PHOTO BY WILLIAM M. DOWD
Tinkering and adult beverage creation seem to go hand in hand.
For example, the global explosion in vodka products in the past decade or so has caused no end of controversy.
Imbibers and producers alike seem to be divided into two camps. One regards any vodka made with anything other than potatoes or grains to be a pretender. In the other camp are those who see nothing wrong with using various fruits and vegetables.
That debate has been entered into at the highest marketing levels within the European Community as laws governing such things in international commerce are reviewed and rewritten.
Meanwhile, flying below the radar at the moment, are artisanal vodka makers in various parts of the U.S. who don't give a fig -- and, indeed, may even be using them -- what the EC thinks, blithely going on about their business with anything they can turn into a neutral grain spirit.
The same seems to be going on with wine. While the most common base by far is grapes, various fruits have been used for centuries to create wine. A couple of examples in a cluster where New York, Massachusetts and Vermont come together near Albany, N.Y.: The Brookview Station Winery at the Goold Orchard near Albany turns out a line of apple wines. The North River Winery has a tasting room in Bennington, VT, where you can try some of their 18 different wines made from apples, raspberries, pears, blueberries, cranberries ... even rhubarb. And, nearby in the Berkshire Mountains of Massachusetts, the Furnace Brook Winery at Hilltop Orchards makes wine and cider from apples to supplement its line of grape wines.

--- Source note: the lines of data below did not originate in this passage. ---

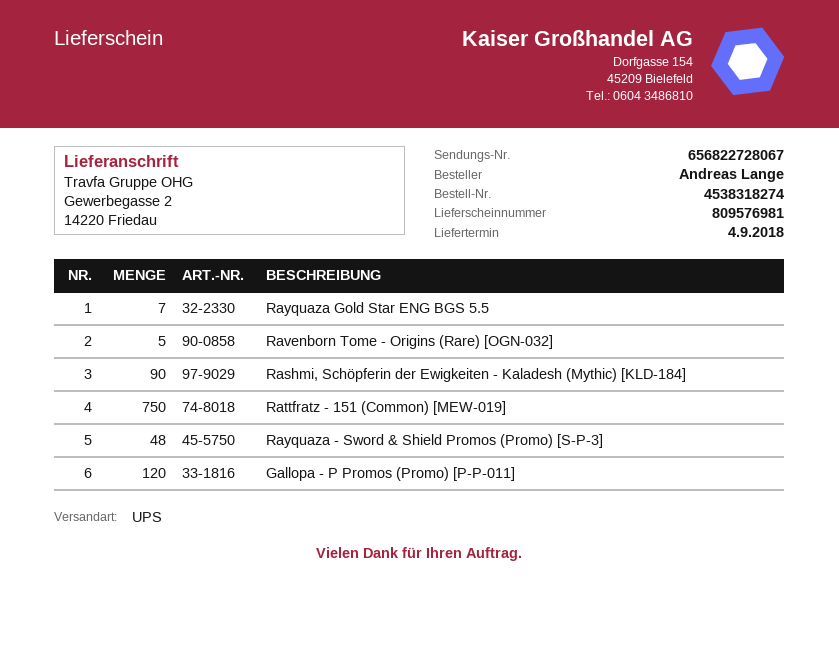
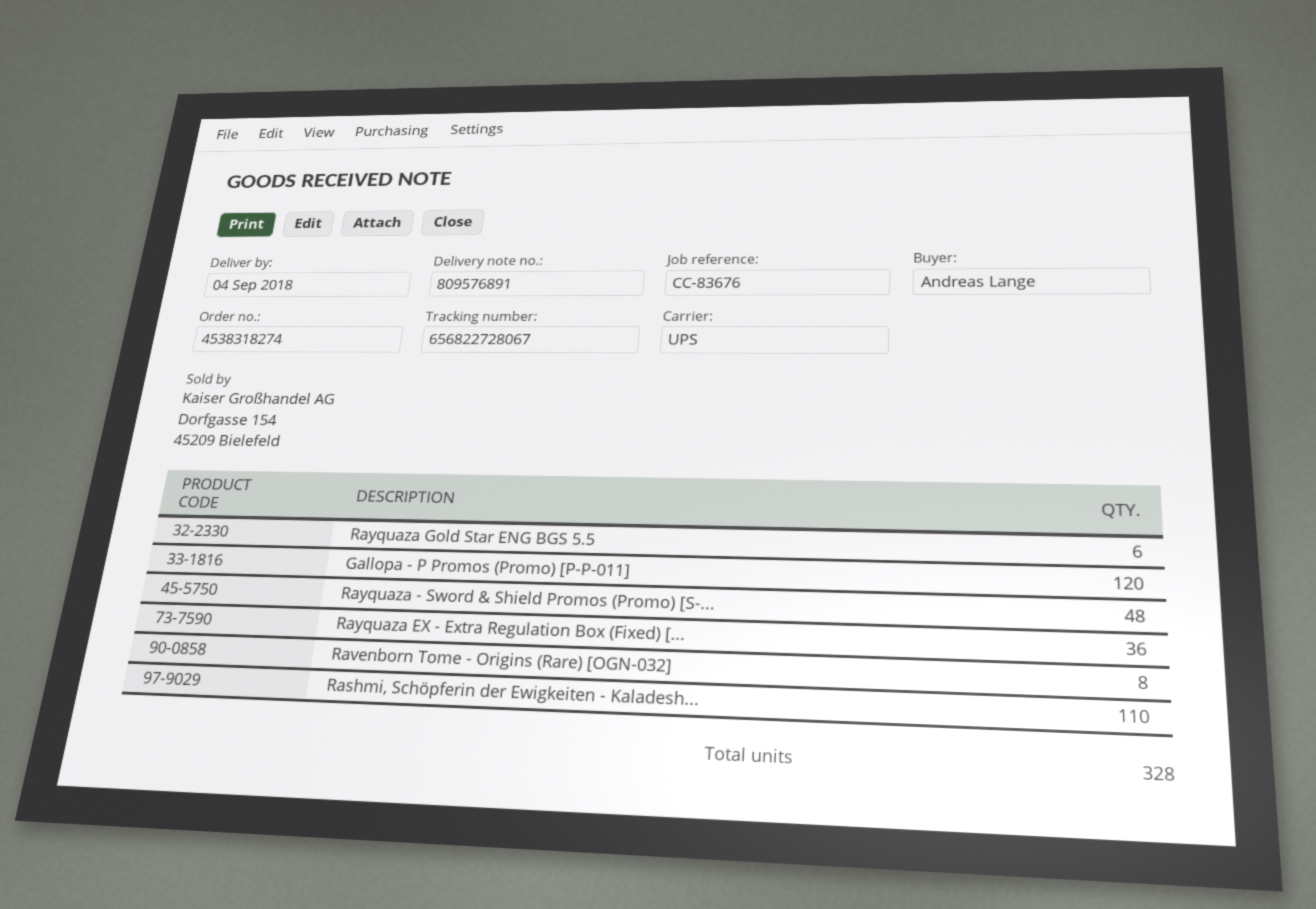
delivery note number: 809576981 -> 809576891
Rayquaza Gold Star ENG BGS 5.5: 7 -> 6
Ravenborn Tome - Origins (Rare) [OGN-032]: 5 -> 8
Rashmi, Schöpferin der Ewigkeiten - Kaladesh (Mythic) [KLD-184]: 90 -> 110
Rattfratz - 151 (Common) [MEW-019]: 750 -> none
Rayquaza EX - Extra Regulation Box (Fixed) [...: none -> 36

While not widely known, these places are anything but secret. What is getting little notice is winemaking using very unusual ingredients in places not usually thought about in connection with wine.
Like India and Ethiopia.
Experiments conducted at the Tea Research Association's Jorhat, Assam, facility have resulted in a new product that will be put on the Indian market in about six months.
Mridul Hazarika, director of the TRA's Tocklai centre in Jorhat, claims, "We brewed wine out of pure tea. Of course, we have used some other requisite ingredients to whet the fermentation.
"The uniqueness of our product is that unlike the Japanese tea-based wine we don't mingle red wine with the beverage,'' Hazarika told Commodity Online.com. "The Japanese tea-based wine producers mix the red wine in specific proportion to make the drink. But our base would be pure tea with some added flavors to exude the exotic aromas of Darjeeling and Assam teas.''
The TRA earlier created tea tablets, ready-to-drink tea and tea biscuits.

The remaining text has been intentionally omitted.